** Record set follows **
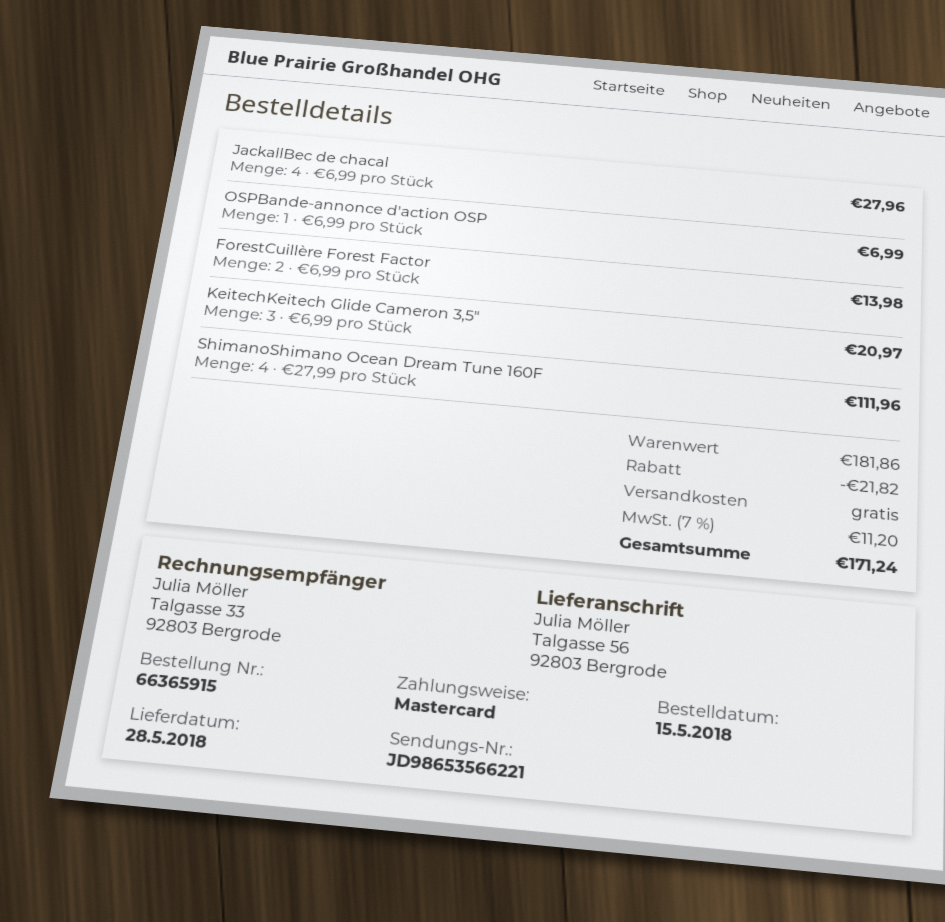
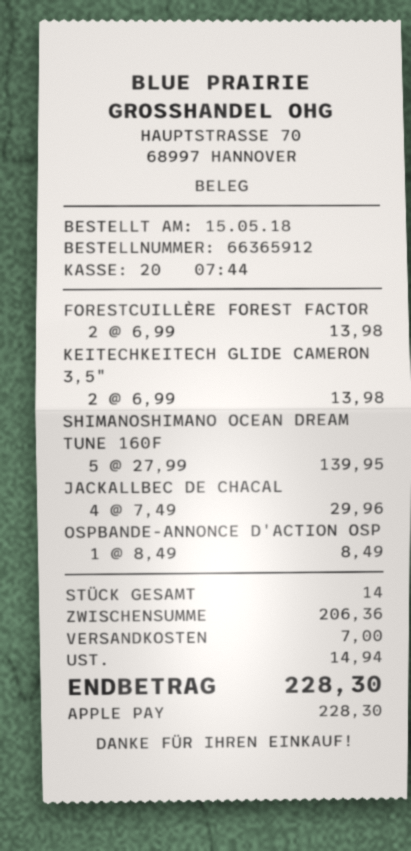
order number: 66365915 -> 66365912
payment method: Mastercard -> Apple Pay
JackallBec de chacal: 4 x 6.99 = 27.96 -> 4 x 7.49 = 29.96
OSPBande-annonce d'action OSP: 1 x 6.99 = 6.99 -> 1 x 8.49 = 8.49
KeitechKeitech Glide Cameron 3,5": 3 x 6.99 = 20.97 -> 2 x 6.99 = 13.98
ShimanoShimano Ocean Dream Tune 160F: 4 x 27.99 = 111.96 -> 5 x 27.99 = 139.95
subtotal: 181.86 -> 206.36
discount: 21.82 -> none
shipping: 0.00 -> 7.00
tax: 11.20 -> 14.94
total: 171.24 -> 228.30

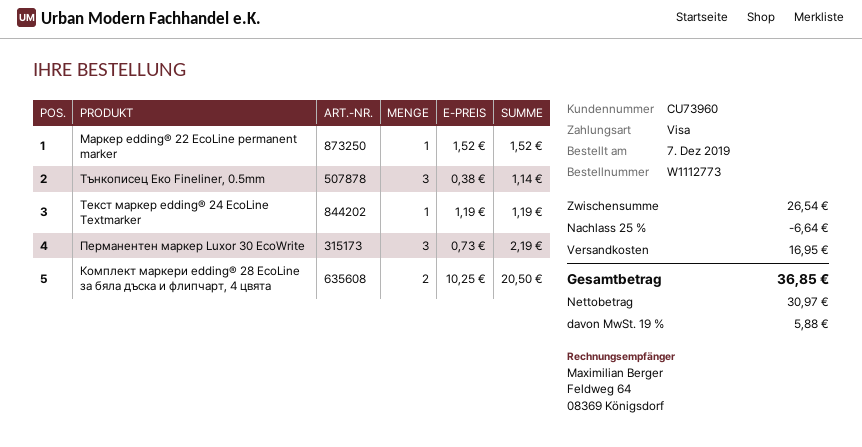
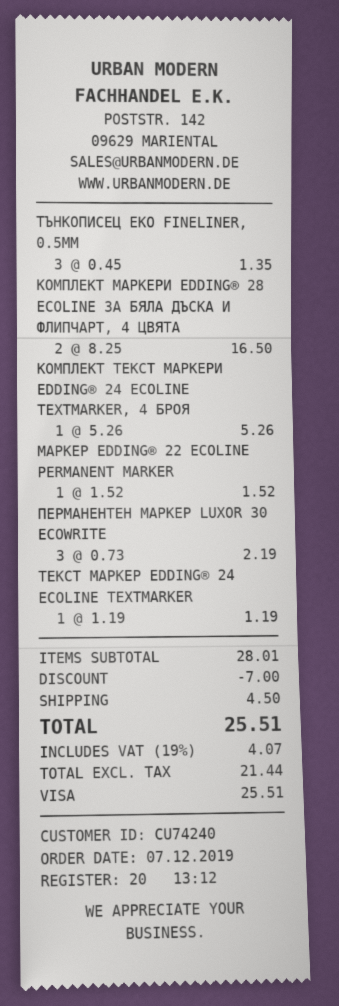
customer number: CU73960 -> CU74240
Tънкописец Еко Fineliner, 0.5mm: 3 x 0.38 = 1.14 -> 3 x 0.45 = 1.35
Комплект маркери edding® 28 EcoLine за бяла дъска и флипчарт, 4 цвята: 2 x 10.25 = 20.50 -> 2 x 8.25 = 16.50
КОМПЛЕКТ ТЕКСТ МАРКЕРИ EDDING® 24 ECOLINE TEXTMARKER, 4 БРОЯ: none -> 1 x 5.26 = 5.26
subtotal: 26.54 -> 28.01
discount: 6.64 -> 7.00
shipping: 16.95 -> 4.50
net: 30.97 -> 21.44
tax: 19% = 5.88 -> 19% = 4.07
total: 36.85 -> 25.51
** End of Record set **
Starting with the line that holds "JackallBec de chacal: 4", copy every line exactly through the final line of the material, but skip the pictures.

_Solution for this problem:_
JackallBec de chacal: 4 x 6.99 = 27.96 -> 4 x 7.49 = 29.96
OSPBande-annonce d'action OSP: 1 x 6.99 = 6.99 -> 1 x 8.49 = 8.49
KeitechKeitech Glide Cameron 3,5": 3 x 6.99 = 20.97 -> 2 x 6.99 = 13.98
ShimanoShimano Ocean Dream Tune 160F: 4 x 27.99 = 111.96 -> 5 x 27.99 = 139.95
subtotal: 181.86 -> 206.36
discount: 21.82 -> none
shipping: 0.00 -> 7.00
tax: 11.20 -> 14.94
total: 171.24 -> 228.30

customer number: CU73960 -> CU74240
Tънкописец Еко Fineliner, 0.5mm: 3 x 0.38 = 1.14 -> 3 x 0.45 = 1.35
Комплект маркери edding® 28 EcoLine за бяла дъска и флипчарт, 4 цвята: 2 x 10.25 = 20.50 -> 2 x 8.25 = 16.50
КОМПЛЕКТ ТЕКСТ МАРКЕРИ EDDING® 24 ECOLINE TEXTMARKER, 4 БРОЯ: none -> 1 x 5.26 = 5.26
subtotal: 26.54 -> 28.01
discount: 6.64 -> 7.00
shipping: 16.95 -> 4.50
net: 30.97 -> 21.44
tax: 19% = 5.88 -> 19% = 4.07
total: 36.85 -> 25.51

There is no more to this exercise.